There is very little difference between the antigen at-home tests you can get at your local pharmacy and the rapid tests that are administered at a doctor’s office.

The PCR tests use different technology than the rapid. This could leave you waiting for days when PCR tests get sent off to a lab.

“A rapid antigen test from a pharmacy or doctor’s office is something you get that day, and it’s usually the same type of technology,” said Dr. Dylan Dulaney, director clinical pharmacy at Woodsprings Pharmacy. “It’s looking for viral antigens, which is very indicative of when you are contagious.”

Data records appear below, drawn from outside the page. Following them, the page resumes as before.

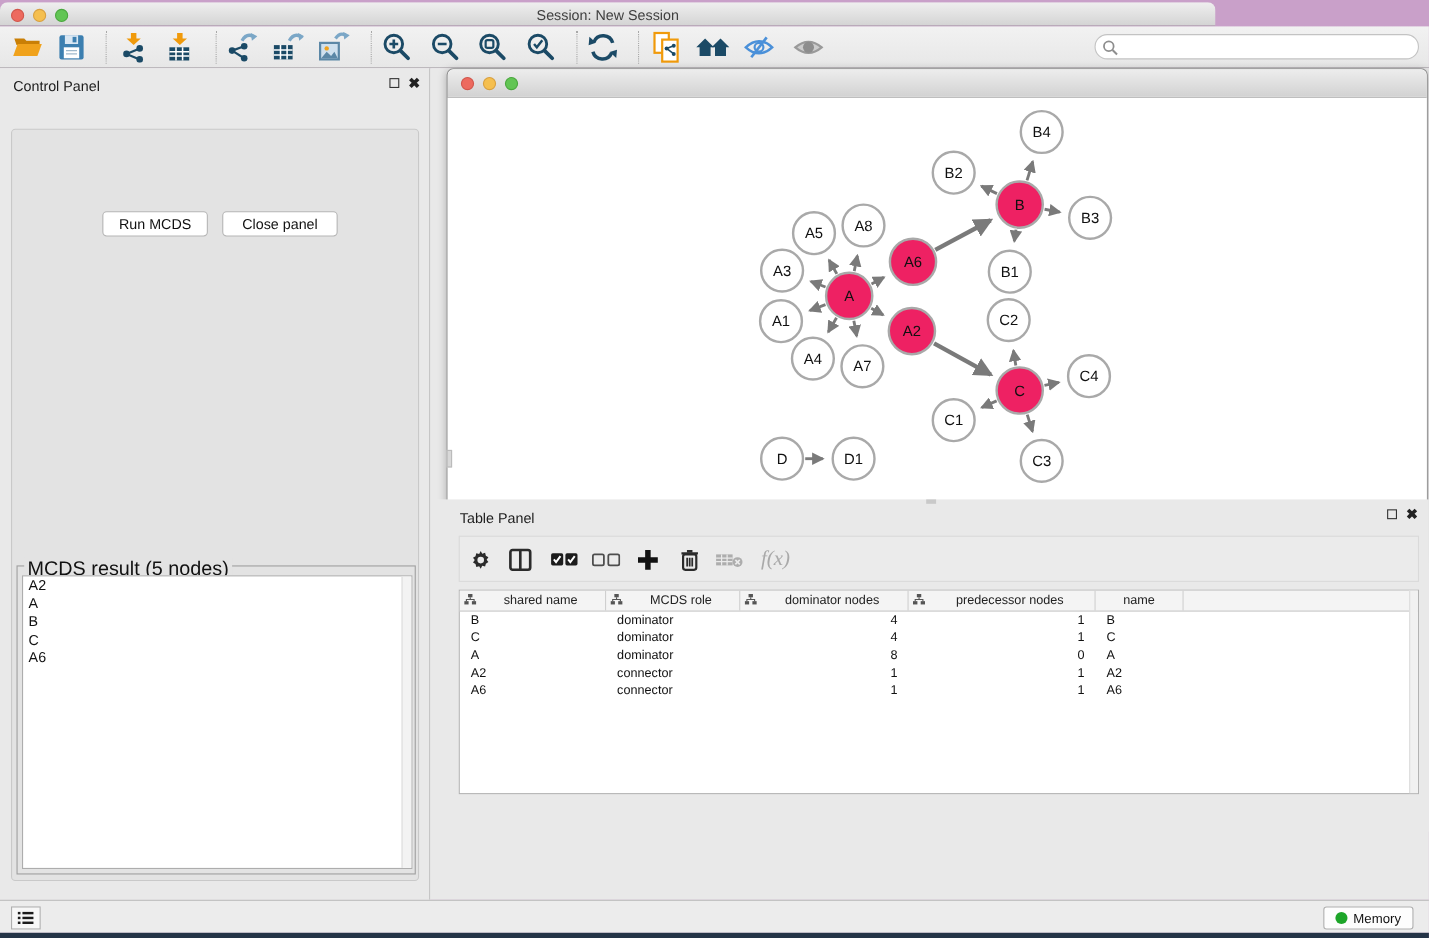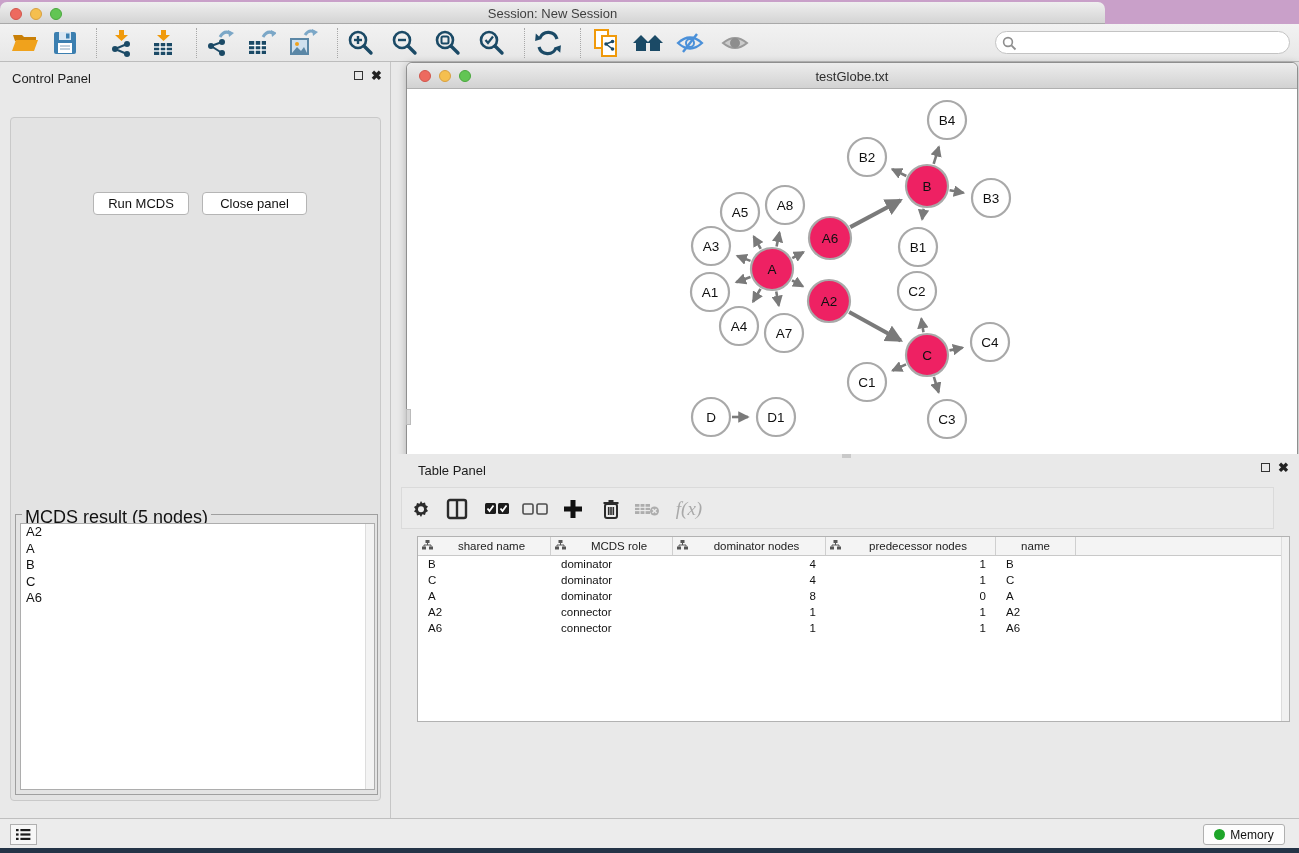--- a/index.html
+++ b/index.html
@@ -83,21 +83,21 @@
   .net-canvas { position:absolute; left:0; top:26px; width:890px; height:420px; background:#fff; }
   .net-grip-left { position:absolute; left:-1px; top:346px; width:5px; height:16px;
     background:#d8d8d8; border:1px solid #bbb; }
   .resize-grip { position:absolute; right:1px; bottom:1px; width:14px; height:14px;
     background:repeating-linear-gradient(135deg, transparent 0 3px, #b5b5b5 3px 4px); }
 
   
   .tpanel { position:absolute; left:392px; top:454px; width:907px; height:302px; background:#e9e9e9; }
   .tp-divider { position:absolute; left:450px; top:0; width:9px; height:4px; background:#c9c9c9; }
   .tp-head { position:absolute; left:26px; top:9px; font-size:13px; color:#1c1c1c; }
-  .tp-toolbar { position:absolute; left:9px; top:33px; width:873px; height:42px;
+  .tp-toolbar { position:absolute; left:25px; top:33px; width:873px; height:42px;
     background:#ebebeb; border:1px solid #dadada; }
   .tp-ic { position:absolute; top:7px; width:30px; height:28px; display:flex;
     align-items:center; justify-content:center; }
   .fx-label { font-size:19px; font-style:italic; color:#a9a9a9;
     font-family:"Liberation Serif", serif; }
   .dtable { position:absolute; left:25px; top:82px; width:873px; height:186px;
     background:#fff; border:1px solid #b2b2b2; }
   .dt-header { display:flex; height:19px; background:#f4f4f4; border-bottom:1px solid #c9c9c9; }
   .dt-hcell { display:flex; align-items:center; border-right:1px solid #cfcfcf;
     font-size:11.5px; color:#222; padding:0 4px; }
@@ -315,21 +315,20 @@
 
   <div class="mainbg" style="left:392px; width:907px; top:62px; height:454px"></div>
   <div style="position:absolute; left:0px; top:62px; width:1299px; height:756px; pointer-events:none;">
     <div class="netwin" style="pointer-events:auto">
       <div class="net-titlebar">
         <div class="lights" style="top:7px; left:12px">
           <span class="light red"></span>
           <span class="light yellow"></span>
           <span class="light green"></span>
         </div>
-        <div class="net-title">testGlobe.txt</div>
       </div>
       <div class="net-canvas">
         <svg id="graph-svg" width="890" height="420">
             <defs>
               <marker id="arw" viewBox="0 0 10 10" refX="8.5" refY="5" markerWidth="4.4" markerHeight="4.4" orient="auto">
                 <path d="M0,0 L10,5 L0,10 Z" fill="#7a7a7a"></path>
               </marker>
             </defs>
             <line x1="353.7407005957243" y1="159.94437293613393" x2="346.7069731878139" y2="147.41554599079348" stroke="#7a7a7a" stroke-width="2.6" marker-end="url(#arw)"></line>
             <line x1="369.5783782586724" y1="157.46029164961277" x2="372.42632211987706" y2="143.43964494829748" stroke="#7a7a7a" stroke-width="2.6" marker-end="url(#arw)"></line>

Some tests have 5 or more steps that can get overwhelming. Most tests have a QR code on the back that you can scan, and it will take you to video instructions on how to properly take the test and read the results.

“The biggest and most important thing is the technique and doing the proper procedures and the correct in the proper sequence to get the best results,” he said.

You may have noticed other people filling in for our 10 p.m. anchor Chris Carter. He tested positive for COVID-19 on Monday evening.

I talked with him on Zoom about his experience with COVID so far.

“After I started to feel the body aches, I noticed that I probably had a fever, and then I took my temperature, and then I came home and immediately took an at-home test,” said Carter. “Last night was definitely the worst.”

Getting the COVID-19 vaccine helps keep your chances of hospitalization and death to a minimum. It can even minimize the severe symptoms of the virus.

“I am vaccinated and boosted,”said Carter. “So, if this is what it’s like to be vaccinated and boosted, I don’t want to know what it’s like not to be.”

With school starting soon, pharmacists recommend buying a few at-home tests. That way, when most pharmacies aren’t open on the weekends or evenings, you will still have access to a test.